Tuesday, December 6, 2016

Bombay Goes for a Spin

If memory serves me right, I recall having a great trail ride on Bombay last spring right before my leg issues got to a breaking point.  I enjoyed riding him so much that I took him off the market and no longer have him up for sale.  I think I rode him in the arena once or twice over the summer, but other than that, he's out of practice and out of shape.

I chose to ride in the round pen, because I'm seeing signs that the winter visitors who own the house overlooking my round pen will be moving in soon, if they haven't already.  Yesterday I saw a man digging a hole in their front yard.  I don't know if it was one of the home owners from Michigan or their next door neighbor.  He was acting a little sketchy, watching me drive up the street and pull into my driveway.  He suddenly disappeared when I got out of my truck.

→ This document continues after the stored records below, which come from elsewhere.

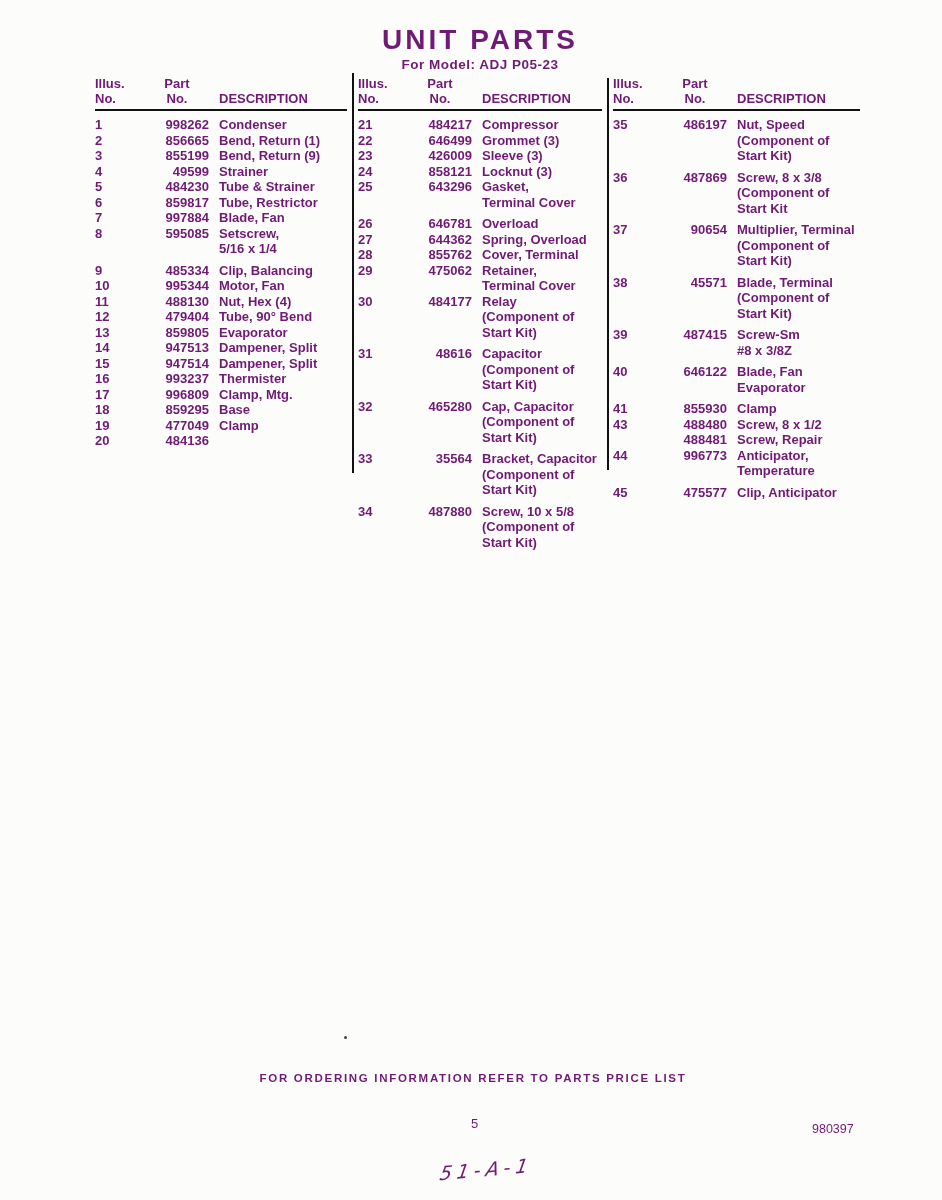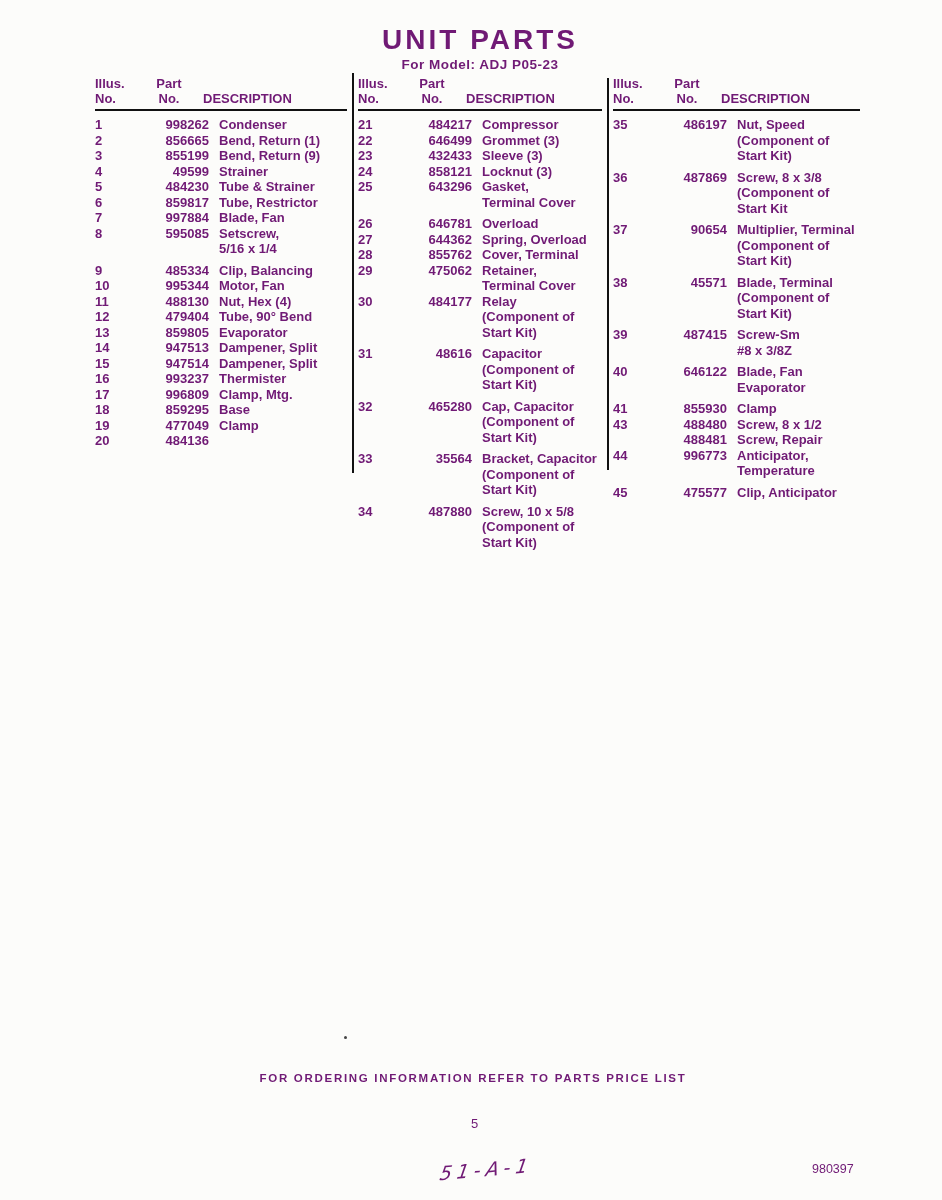"Illus." .col-head { column-gap: 2px -> 10px }
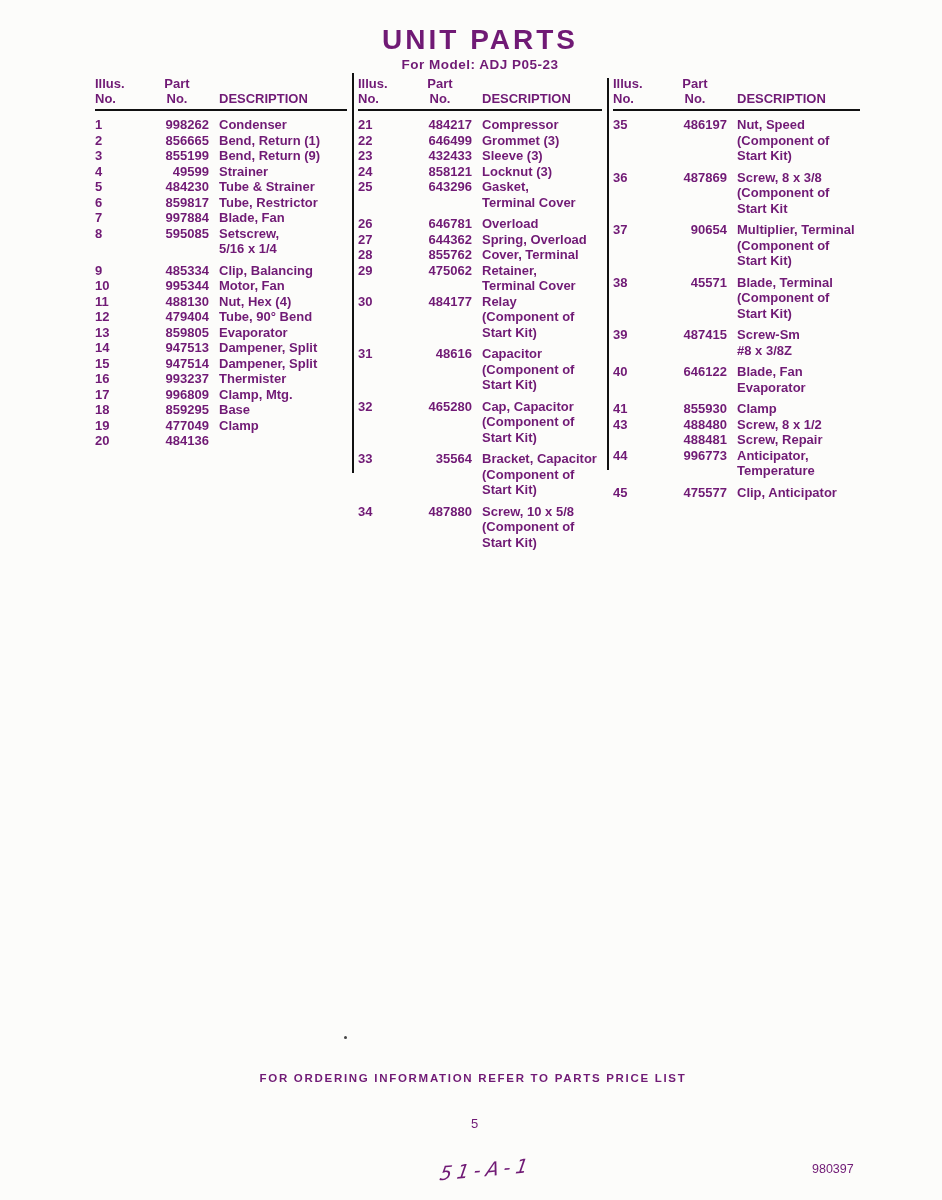"432433" div.cell { text: 432433 -> 426009 }
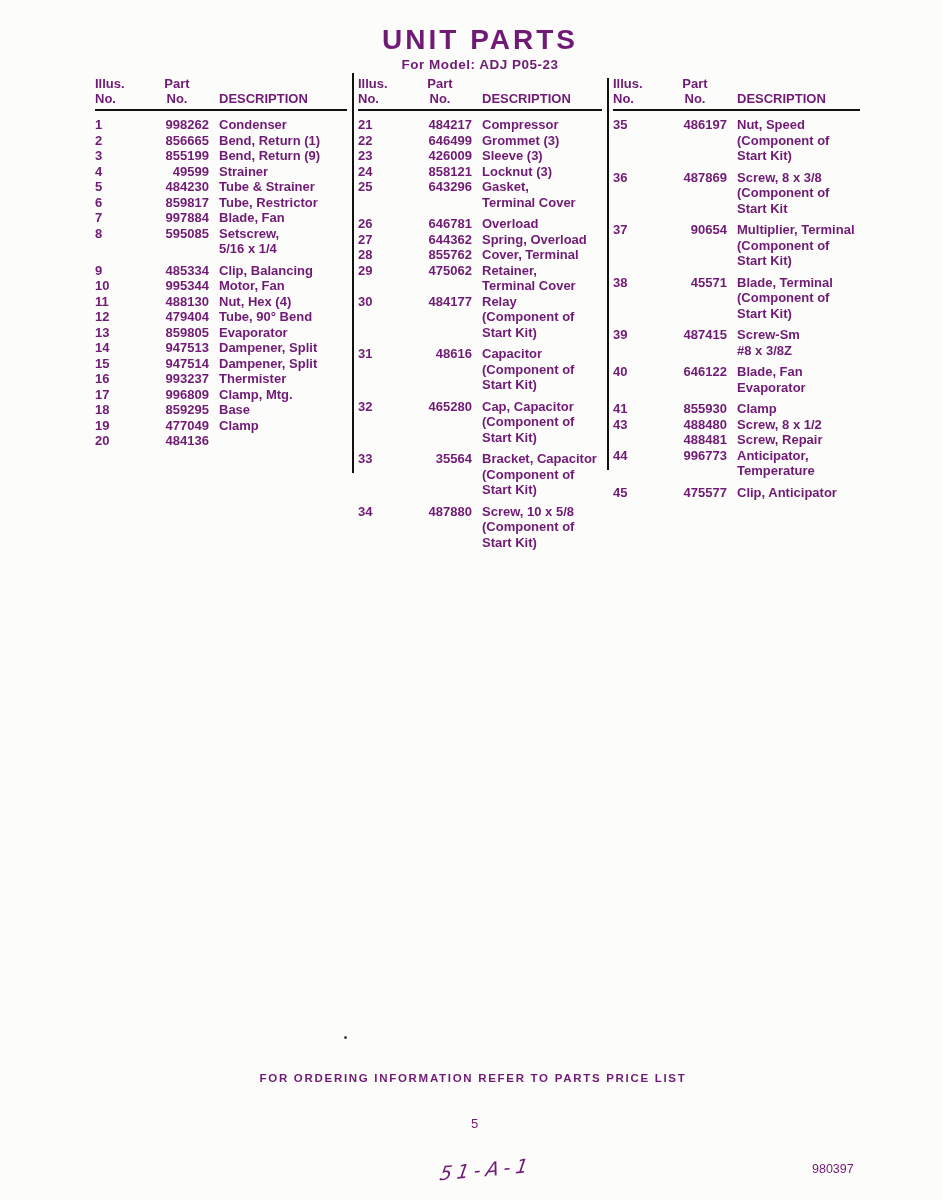"980397" .doc-number { top: 1162px -> 1122px }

Then this morning I heard someone pounding a sign post into the ground on their property.  The first thing they do when they arrive each fall is to install No Trespassing signs around their place.  I always find that to be amusing since they constantly trespass on my land.  Sometimes I wonder if the first thing they see when they get here are horse hoof prints, and they assume that I've been riding on their property since I'm the only neighbor with horses that they can see from their back porch.  But that couldn't be further from the truth.  I've told them in the past that I have no reason to ever need to go on their property.  I've got plenty of my own land, and the gate to the bridle trails is at the end of my drive.

It's hard working with the horses in the round pen once these neighbors arrive, because their house is so tiny that they spend every moment of the day outdoors, and every little move they make distracts my horses.  Sometimes I use their presence as a training opportunity, but other times I just want to ride.  Last year this one woman was hand painting the entire house over a period of a couple of months, and the horses were even spooking at her in the barn, because she kept climbing up and down ladders and popping up out of bushes.

So, I've got to use the round pen while I can.  We've been spreading manure in there...

All of last year's layer has dissipated, so I need to soften the footing again.  I'm trying to cover the side closest to the winter visitors' house, because they've mentioned to me in the past that they watch me dump my manure in the round pen.  I'm never sure what to say when someone tells me they've been watching me.  Should I tell them I charge admission?

The next topic was flies and smell, both of which were imagined on their part.  I know for a fact that all the flies on my property hang out around Bombay's eyes and on his sheath, not in the round pen, and there is no smell because the desert heat removes all the moisture from the poop as soon as it hits the ground.  I was waiting for them to complain that my round pen was ruining their view of the mountains since they complained about everything else, but they didn't bring it up.  It's a good thing, because I probably would have offered to build another 20-foot high hay barn there instead.  Anyway, I want to get that side of the round pen covered first, so that I don't have to deal with them watching me dump and spread the manure, and then coming over to comment on it.  (The other half of the round pen is hidden from their view by bushes and trees.)

Bombay was fine when I lunged him, but nervous as soon as I mounted.  He continually chewed his bit, which is one of the gentlest snaffles one can get.  I petted and praised him a lot until he took a deep breath and relaxed.

We did figure 8s.

Looks like I didn't have the reins tight enough.  My hand is behind my thigh, and his nose is barely tipped in.  Good thing he's super responsive.

Every once in a while he popped his head up to alert on something, so I had to get him back to work.  I definitely felt like we were starting over in his training.  It would have been easier if I rode in the arena where he was closer to his buddies, but riding in the round pen is the first step to getting rid of buddy sourness.  I'm sure he'll eventually get back to being the trail horse he was last spring if I keep this up.


Camryn said...

I've had people comment on the smell & flies. I point to the cattle across the road. Huge difference in smell for sure, and they produce so many more flies. One person thought it was my one horse causing the smell after the back filed had just been fertilized with manure. Plus we have two boarding barns that neighbor one another 5 acres away. One with 40 horses the other with 30. People!!!

Nuzzling Muzzles said...

Camryn = Geez. That's like being in an elevator with a bunch of people snacking on vegetables and someone picking you out of the crowd to blame you for farting.